4.3 著眼專業性和挑戰性,創新圖書館學人才培養
信息資源管理研究有更多的學科交叉基因,需要多學科支持,人才培養既要打通學科壁壘,又要突出學科特點,守正創新。圖書館人才包括學術和實踐兩類人才。譬如,高校圖書館學科館員是外聯院系的實踐人才,既要有圖書館學知識,又要有對接專業的學科知識,對復合型人才的需求正是圖書館學人才培養的重點。圖書館學本科教育遇冷,有著更加清晰職業規劃的碩博士教育卻是熱狀態,是因為有更多發展可能的本科生看不到圖書館的職業前景,當藏書借書遇冷,甚至圖書分編外包,仍然培養大量的分類編目人員,圖書館如何容納得下,職業的前途在哪里?信息平臺、學術集市、信息眾籌眾包等服務的專業性和挑戰性抬高了圖書館學的技術門檻和學習成本,這樣的圖書館學人才培養會從過程中規避圖書館不要圖書館學畢業生從事圖書館工作的錯誤。學術人才的培養不妨著眼于物理圖書館與形式圖書館的關系、信息技術時代圖書館與人類的關系等命題的探討,這樣既有形而下也有形而上的思考。
5 結語
圖書館變成自修室,不是圖書館的主動改變,而是被動改變的結果。這未必是壞事,為何讀者選擇圖書館作為自修室,因為圖書館的儀式感。紙書遇冷,圖書館卻是巨資打造的熱狀態,基于儀式感的形式化轉向拯救了圖書館。建造圖書館呈現熱狀態,研究圖書館的圖書館學卻處于冷狀態,我們拿什么來拯救圖書館學?

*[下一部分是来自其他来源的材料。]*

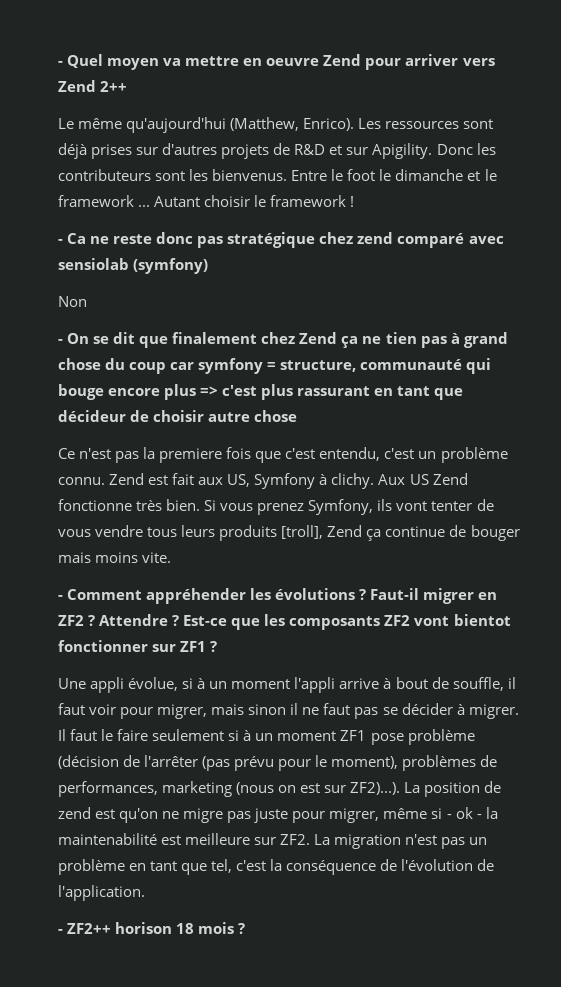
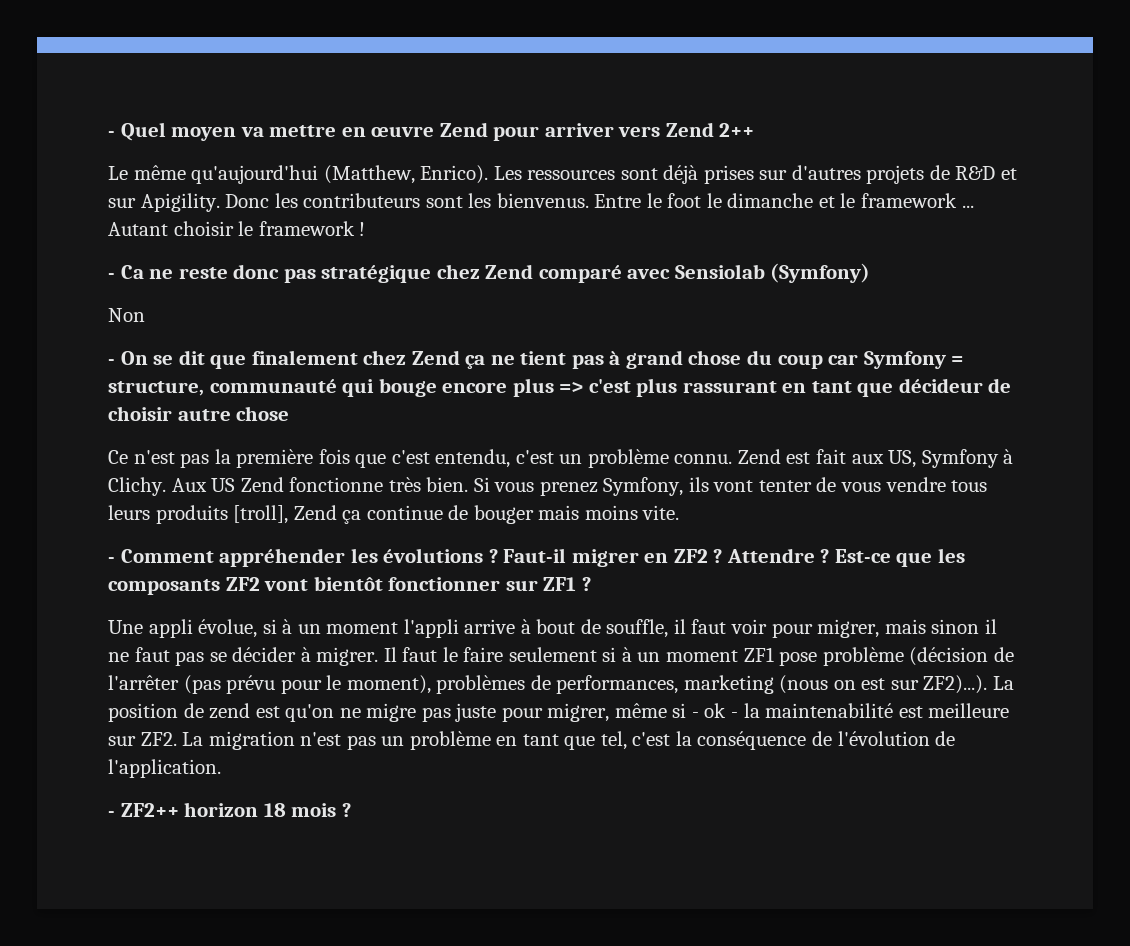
[266,58,320,66] oeuvre -> [371,126,435,137] œuvre
[357,232,394,244] zend -> [485,264,534,279] Zend
[58,258,209,274] sensiolab (symfony) -> [674,263,871,283] Sensiolab (Symfony)
[385,332,417,344] tien -> [520,351,567,365] tient
[198,358,264,374] symfony -> [863,351,946,369] Symfony
[159,448,223,463] premiere -> [236,449,314,468] première
[331,473,375,489] clichy. -> [108,477,166,496] Clichy.
[453,614,511,626] bientot -> [313,576,383,591] bientôt
[115,922,173,934] horison -> [184,802,259,817] horizon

“隨著豐裕社會的來臨,越來越多的剩余物在被‘去功用化或‘抑功用化處理,從而轉化為表意的形式”[22],這句話也可以用來闡釋圖書館或被迫或主動的轉型處境。所謂圖書館的危機其實是圖書館的轉型,如何轉型化解危機,需要我們洞悉這場危機的本質,進而提出有效的干預措施。從伊尼斯媒介偏倚[23]的視角審視當代圖書館正在面臨的這場變革,會發現圖書館的功能正在由偏倚時間的文化傳承向偏倚空間的信息散播位移(有些圖書館改叫圖書信息館),圖書館作為文化機構的偏倚時間的媒介屬性與作為信息組織的偏倚空間的媒介屬性之間正處于一種失衡狀態。化解圖書館危機的根本辦法是重構圖書館的功能與屬性,協調圖書館文化屬性與信息屬性之間的沖突,恢復其在偏倚時間的文化傳承與偏倚空間的信息散播之間的平衡狀態,加強圖書館的儀式化服務為這個矯正提供了理論基礎和操作空間,也為圖書館學在新語境下的開疆拓土找到了邊界和支撐點。
*本文系教育部研究規劃基金資助項目“面向空間改造的圖書館空間失效研究”(項目編號:23YJA870008)研究成果。